Another good response: "I'm curious as to why you want to pursue this line of questioning. I thought we were going to talk about the way I handle characterization, plot, theme, (etc.) because I'm sure that's what the readers in the audience would like to know."
Questions With Embedded Preconceived Attitudes
Then there are the questions that have built in preconceived attitudes.
Aren't all romances alike?
Aren't romances just written to a formula?
Aren't romances unrealistic?
Aren't romances degrading to women?
Aren't romances fantasies for housewives?
Remember These Tips
1. Keep the upper hand.
2. Answer a question with a question that puts the burden on the interviewer to defuse the situation.
3. Respond with humor.
4. Choose silence. If things get really bad, then just smile and stay silent, especially if you're on radio or TV. Those people just hate dead air. Five seconds of dead air is huge! Let them fill the silence.
5. No one can make you uncomfortable unless you allow them so don't allow them. Cloak yourself in the attitude that you deserve respect.
6. Prep your answers now.
The Ultimate Question
If you get popular enough, at some point, you'll be asked some or all of the questions above, including the question all genre authors love: "When are you going to write a real book?"

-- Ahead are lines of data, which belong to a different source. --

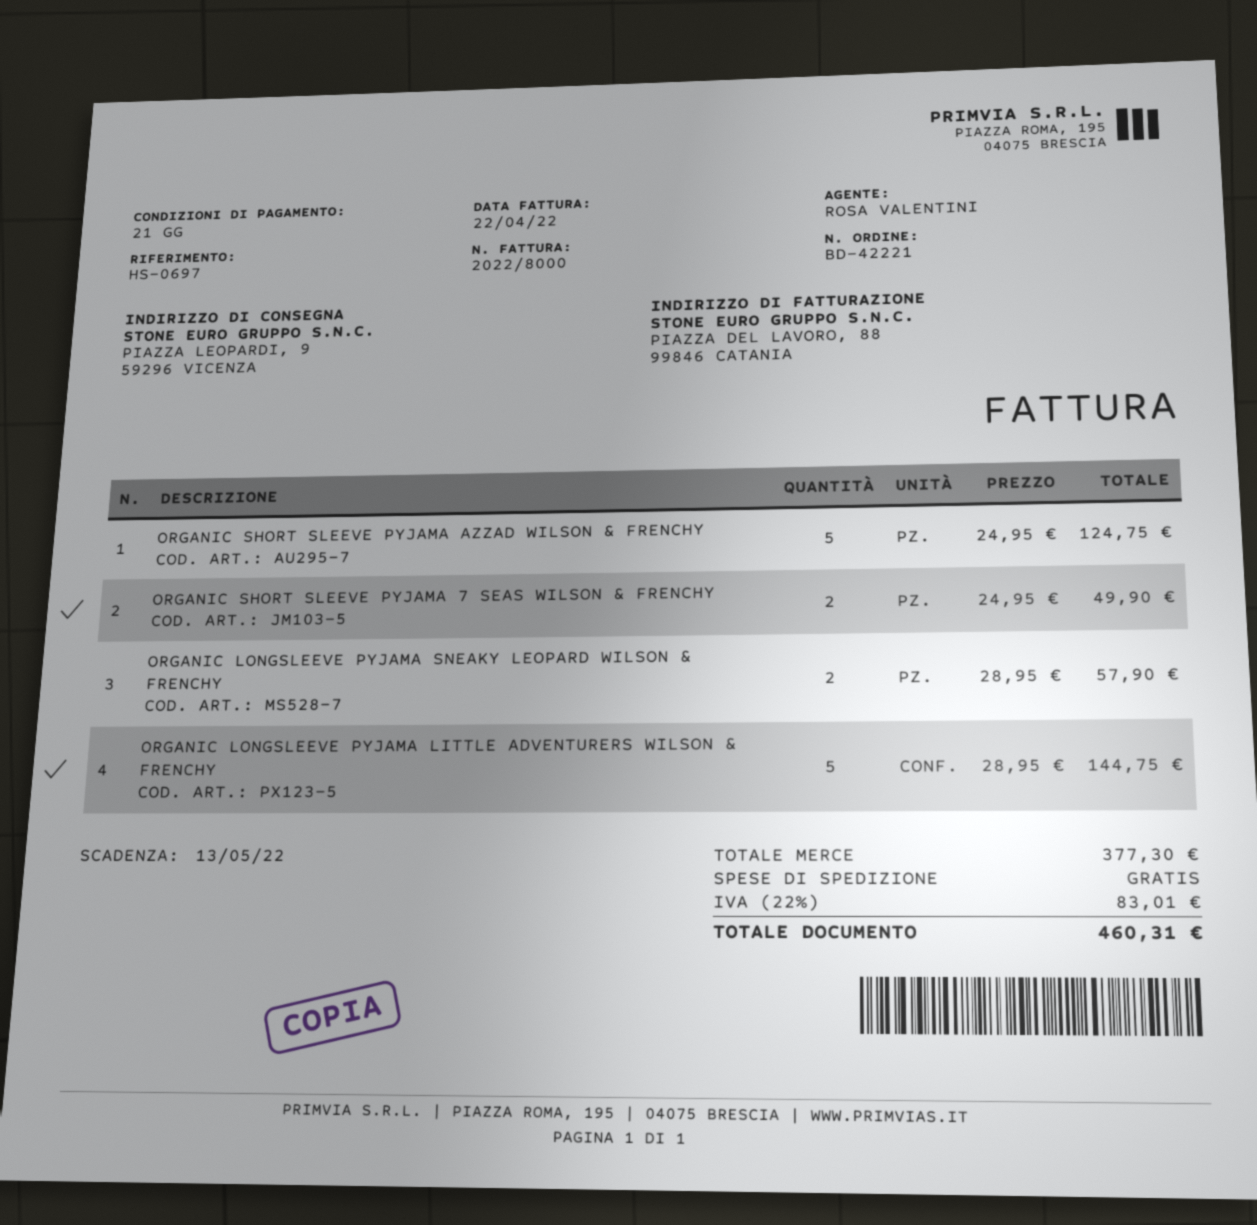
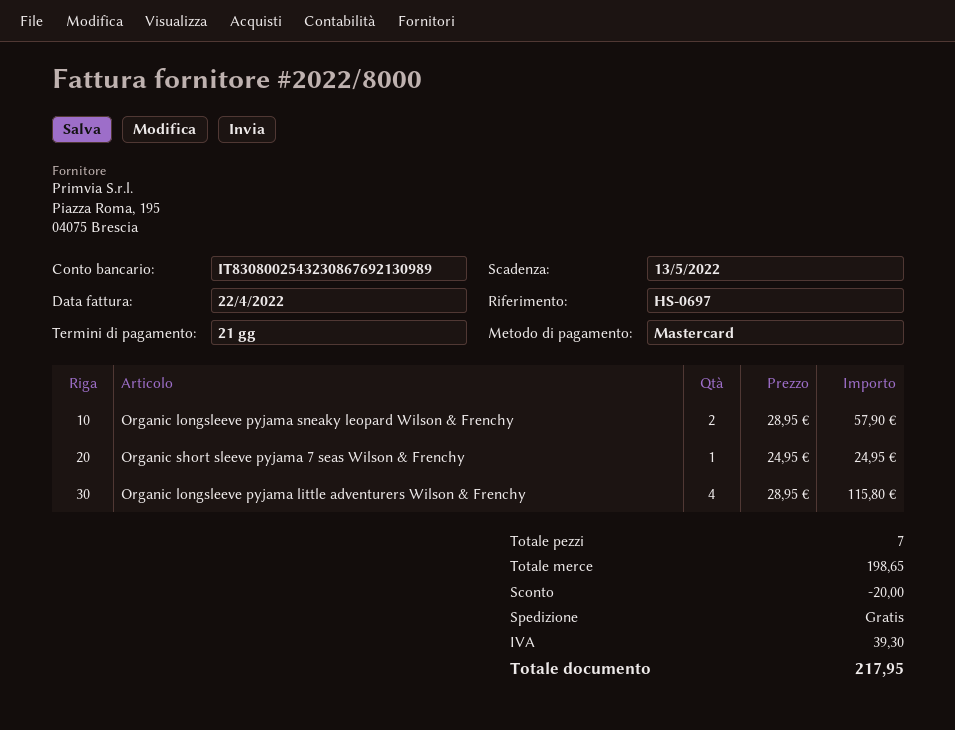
ORGANIC SHORT SLEEVE PYJAMA AZZAD WILSON & FRENCHY: 5 x 24.95 = 124.75 -> none
ORGANIC SHORT SLEEVE PYJAMA 7 SEAS WILSON & FRENCHY: 2 x 24.95 = 49.90 -> 1 x 24.95 = 24.95
ORGANIC LONGSLEEVE PYJAMA LITTLE ADVENTURERS WILSON & FRENCHY: 5 x 28.95 = 144.75 -> 4 x 28.95 = 115.80
subtotal: 377.30 -> 198.65
discount: none -> 20.00
tax: 83.01 -> 39.30
total: 460.31 -> 217.95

By that, people mean books published by a publishing house (apparently, some people think ebooks aren't real books) or books in a different genre that the interviewer would consider "literature." Oddly enough mystery seems as respectable as so-called literary fiction to many, but romance doesn't seem to qualify. I guess murder, stealing, and conspiracy are more respectable than sex, romance, and love.
Takeaway Truth
You don't have to be a Boy Scout to always be prepared. Start today.
I've not been out and out asked if I have done any of the things in my sex stories or not, but I have been asked similar questions.
ReplyDeleteI suppose I feed the stereotype a bit because I often reply, "Well, you know, they do say to write what you know." Or I just admit to being an active member in kink circles and I use it as an opportunity to stress that some sex scenes are fictionalized and fiction shouldn't make it into their reality. It's great if fiction inspires someone. It's not so great if someone uses a sex scene in a novel as some kind of recipe for their own bedroom.
Sometimes there's wiggle room in those questions where I can turn it into a mechanical answer about how every sex scene has a purpose. If I can, I try to explain that the sex scenes in a good erotic book add something to the story other than heat rating. The activities specific to a scene are specific to the characters at that moment in the story and a good sex scene addresses the motivations and/or the intentions of a character more than what tab is doing X with what slot.
That does one of two things. It stops that line of questioning or it turns the conversation into a much more useful conversation and away from my personal sex life.
Sounds as if you have a plan of action. That's always the first step. Good luck.